Quote exactly and only this range of lines in the data below: the line that holds "(172, 89) none -> (147, 91) //" to the line that holds "(388, 479) none", both included.

### DATA
-=-=-

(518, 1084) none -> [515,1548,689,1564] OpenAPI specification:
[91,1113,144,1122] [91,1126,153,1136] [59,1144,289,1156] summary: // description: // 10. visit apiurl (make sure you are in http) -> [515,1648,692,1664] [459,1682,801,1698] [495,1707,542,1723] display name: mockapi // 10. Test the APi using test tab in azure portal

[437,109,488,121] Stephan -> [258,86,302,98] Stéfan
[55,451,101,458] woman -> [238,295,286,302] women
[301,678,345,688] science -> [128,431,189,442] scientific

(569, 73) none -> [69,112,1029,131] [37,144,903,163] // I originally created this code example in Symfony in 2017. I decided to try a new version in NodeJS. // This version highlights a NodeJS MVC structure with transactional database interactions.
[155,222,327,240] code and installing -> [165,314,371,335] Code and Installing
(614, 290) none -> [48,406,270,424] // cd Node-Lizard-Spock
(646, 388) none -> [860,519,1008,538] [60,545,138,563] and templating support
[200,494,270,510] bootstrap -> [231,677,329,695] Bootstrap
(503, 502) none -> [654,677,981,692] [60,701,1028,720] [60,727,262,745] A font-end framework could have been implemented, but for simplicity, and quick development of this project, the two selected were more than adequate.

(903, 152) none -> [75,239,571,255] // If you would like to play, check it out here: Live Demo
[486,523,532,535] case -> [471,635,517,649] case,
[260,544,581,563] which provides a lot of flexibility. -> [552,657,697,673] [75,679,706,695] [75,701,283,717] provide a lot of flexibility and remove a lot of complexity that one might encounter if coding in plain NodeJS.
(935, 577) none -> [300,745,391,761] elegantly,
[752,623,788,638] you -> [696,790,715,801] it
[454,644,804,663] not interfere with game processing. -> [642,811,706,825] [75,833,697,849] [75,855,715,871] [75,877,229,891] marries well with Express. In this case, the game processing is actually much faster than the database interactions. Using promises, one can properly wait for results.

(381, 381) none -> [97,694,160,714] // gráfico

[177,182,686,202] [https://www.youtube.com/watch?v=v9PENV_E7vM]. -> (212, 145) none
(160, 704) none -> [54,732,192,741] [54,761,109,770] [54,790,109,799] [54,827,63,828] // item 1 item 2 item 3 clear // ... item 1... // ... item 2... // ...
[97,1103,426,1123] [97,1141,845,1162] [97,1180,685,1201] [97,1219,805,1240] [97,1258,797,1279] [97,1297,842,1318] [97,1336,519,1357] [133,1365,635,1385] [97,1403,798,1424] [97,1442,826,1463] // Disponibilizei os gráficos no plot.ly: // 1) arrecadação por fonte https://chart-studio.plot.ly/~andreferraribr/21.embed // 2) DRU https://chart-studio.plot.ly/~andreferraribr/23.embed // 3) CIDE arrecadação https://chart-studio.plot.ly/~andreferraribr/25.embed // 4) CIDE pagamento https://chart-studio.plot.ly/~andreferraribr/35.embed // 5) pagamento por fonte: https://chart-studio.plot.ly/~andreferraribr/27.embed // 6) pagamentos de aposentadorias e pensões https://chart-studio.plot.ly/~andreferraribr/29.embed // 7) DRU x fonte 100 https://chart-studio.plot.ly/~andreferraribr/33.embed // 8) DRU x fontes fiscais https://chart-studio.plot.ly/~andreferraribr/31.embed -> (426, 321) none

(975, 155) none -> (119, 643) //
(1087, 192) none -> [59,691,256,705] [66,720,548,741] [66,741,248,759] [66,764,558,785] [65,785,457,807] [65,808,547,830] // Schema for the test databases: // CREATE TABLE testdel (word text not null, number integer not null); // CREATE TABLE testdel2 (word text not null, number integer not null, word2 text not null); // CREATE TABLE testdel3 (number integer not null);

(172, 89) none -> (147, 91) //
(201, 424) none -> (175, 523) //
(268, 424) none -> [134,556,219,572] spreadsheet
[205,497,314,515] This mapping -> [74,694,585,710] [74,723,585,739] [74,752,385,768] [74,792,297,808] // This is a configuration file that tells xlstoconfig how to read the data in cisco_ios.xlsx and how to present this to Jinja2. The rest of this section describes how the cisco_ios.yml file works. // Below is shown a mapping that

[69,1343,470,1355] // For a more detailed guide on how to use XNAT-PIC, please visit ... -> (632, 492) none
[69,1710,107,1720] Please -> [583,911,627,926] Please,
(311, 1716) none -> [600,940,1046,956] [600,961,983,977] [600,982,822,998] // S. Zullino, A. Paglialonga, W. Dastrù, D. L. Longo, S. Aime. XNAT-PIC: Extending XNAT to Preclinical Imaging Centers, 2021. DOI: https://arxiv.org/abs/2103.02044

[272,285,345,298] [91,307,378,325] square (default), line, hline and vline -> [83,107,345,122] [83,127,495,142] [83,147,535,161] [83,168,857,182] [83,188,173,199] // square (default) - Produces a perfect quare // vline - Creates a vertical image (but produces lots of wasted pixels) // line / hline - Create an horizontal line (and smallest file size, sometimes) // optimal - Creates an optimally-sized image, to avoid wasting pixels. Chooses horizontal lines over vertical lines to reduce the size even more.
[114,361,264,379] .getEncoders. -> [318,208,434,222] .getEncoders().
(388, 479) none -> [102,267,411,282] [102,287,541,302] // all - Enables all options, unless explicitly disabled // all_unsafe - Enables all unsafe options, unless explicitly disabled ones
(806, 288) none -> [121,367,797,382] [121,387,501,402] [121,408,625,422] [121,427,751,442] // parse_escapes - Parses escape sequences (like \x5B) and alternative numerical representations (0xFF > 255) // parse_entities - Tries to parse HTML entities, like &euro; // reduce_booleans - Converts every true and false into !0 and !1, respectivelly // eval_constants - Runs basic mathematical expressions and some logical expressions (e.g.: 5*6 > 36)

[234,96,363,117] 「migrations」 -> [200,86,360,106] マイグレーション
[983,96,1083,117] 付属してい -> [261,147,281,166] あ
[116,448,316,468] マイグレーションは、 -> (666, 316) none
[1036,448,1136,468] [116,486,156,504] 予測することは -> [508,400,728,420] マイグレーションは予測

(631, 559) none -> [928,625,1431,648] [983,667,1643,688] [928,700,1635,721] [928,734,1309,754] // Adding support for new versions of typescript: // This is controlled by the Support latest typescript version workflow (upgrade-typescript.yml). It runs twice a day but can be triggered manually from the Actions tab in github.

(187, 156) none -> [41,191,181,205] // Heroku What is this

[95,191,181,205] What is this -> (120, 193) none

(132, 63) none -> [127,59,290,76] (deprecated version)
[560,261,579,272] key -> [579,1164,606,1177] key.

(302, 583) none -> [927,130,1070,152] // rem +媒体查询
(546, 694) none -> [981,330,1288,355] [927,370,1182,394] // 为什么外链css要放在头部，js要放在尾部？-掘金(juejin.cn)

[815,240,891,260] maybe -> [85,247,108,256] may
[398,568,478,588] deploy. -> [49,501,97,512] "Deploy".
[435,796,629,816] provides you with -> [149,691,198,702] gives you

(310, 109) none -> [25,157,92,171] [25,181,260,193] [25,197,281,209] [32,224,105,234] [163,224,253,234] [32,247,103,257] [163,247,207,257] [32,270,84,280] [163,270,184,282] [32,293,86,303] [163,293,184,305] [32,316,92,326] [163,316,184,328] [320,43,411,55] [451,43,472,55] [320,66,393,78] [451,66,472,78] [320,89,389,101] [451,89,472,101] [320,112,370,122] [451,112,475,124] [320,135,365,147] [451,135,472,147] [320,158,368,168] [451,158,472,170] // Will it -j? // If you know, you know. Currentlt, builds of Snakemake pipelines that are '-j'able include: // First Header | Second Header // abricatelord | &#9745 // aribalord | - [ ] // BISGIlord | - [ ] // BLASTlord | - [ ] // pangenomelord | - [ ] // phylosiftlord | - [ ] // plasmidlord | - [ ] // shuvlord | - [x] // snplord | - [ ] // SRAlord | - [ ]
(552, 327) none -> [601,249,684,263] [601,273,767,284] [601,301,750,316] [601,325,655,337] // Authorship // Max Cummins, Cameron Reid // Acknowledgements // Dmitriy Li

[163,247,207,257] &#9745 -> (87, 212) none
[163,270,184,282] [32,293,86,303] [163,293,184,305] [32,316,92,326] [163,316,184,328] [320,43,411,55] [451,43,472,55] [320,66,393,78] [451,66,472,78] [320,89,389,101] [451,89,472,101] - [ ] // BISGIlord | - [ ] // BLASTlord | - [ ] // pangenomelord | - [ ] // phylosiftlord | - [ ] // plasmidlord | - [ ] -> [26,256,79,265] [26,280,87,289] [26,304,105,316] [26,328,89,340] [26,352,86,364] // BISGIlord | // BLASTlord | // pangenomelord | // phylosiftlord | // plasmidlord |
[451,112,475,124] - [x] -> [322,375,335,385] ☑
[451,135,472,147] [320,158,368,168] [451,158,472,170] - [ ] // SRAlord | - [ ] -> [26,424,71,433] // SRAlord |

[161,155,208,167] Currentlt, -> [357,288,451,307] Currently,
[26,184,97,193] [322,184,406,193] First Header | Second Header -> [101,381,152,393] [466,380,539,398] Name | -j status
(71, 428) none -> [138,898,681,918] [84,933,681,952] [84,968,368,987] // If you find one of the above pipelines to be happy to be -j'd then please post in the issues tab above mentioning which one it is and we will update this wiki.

-=-=-

### RESULT BELOW
(172, 89) none -> (147, 91) //
(201, 424) none -> (175, 523) //
(268, 424) none -> [134,556,219,572] spreadsheet
[205,497,314,515] This mapping -> [74,694,585,710] [74,723,585,739] [74,752,385,768] [74,792,297,808] // This is a configuration file that tells xlstoconfig how to read the data in cisco_ios.xlsx and how to present this to Jinja2. The rest of this section describes how the cisco_ios.yml file works. // Below is shown a mapping that

[69,1343,470,1355] // For a more detailed guide on how to use XNAT-PIC, please visit ... -> (632, 492) none
[69,1710,107,1720] Please -> [583,911,627,926] Please,
(311, 1716) none -> [600,940,1046,956] [600,961,983,977] [600,982,822,998] // S. Zullino, A. Paglialonga, W. Dastrù, D. L. Longo, S. Aime. XNAT-PIC: Extending XNAT to Preclinical Imaging Centers, 2021. DOI: https://arxiv.org/abs/2103.02044

[272,285,345,298] [91,307,378,325] square (default), line, hline and vline -> [83,107,345,122] [83,127,495,142] [83,147,535,161] [83,168,857,182] [83,188,173,199] // square (default) - Produces a perfect quare // vline - Creates a vertical image (but produces lots of wasted pixels) // line / hline - Create an horizontal line (and smallest file size, sometimes) // optimal - Creates an optimally-sized image, to avoid wasting pixels. Chooses horizontal lines over vertical lines to reduce the size even more.
[114,361,264,379] .getEncoders. -> [318,208,434,222] .getEncoders().
(388, 479) none -> [102,267,411,282] [102,287,541,302] // all - Enables all options, unless explicitly disabled // all_unsafe - Enables all unsafe options, unless explicitly disabled ones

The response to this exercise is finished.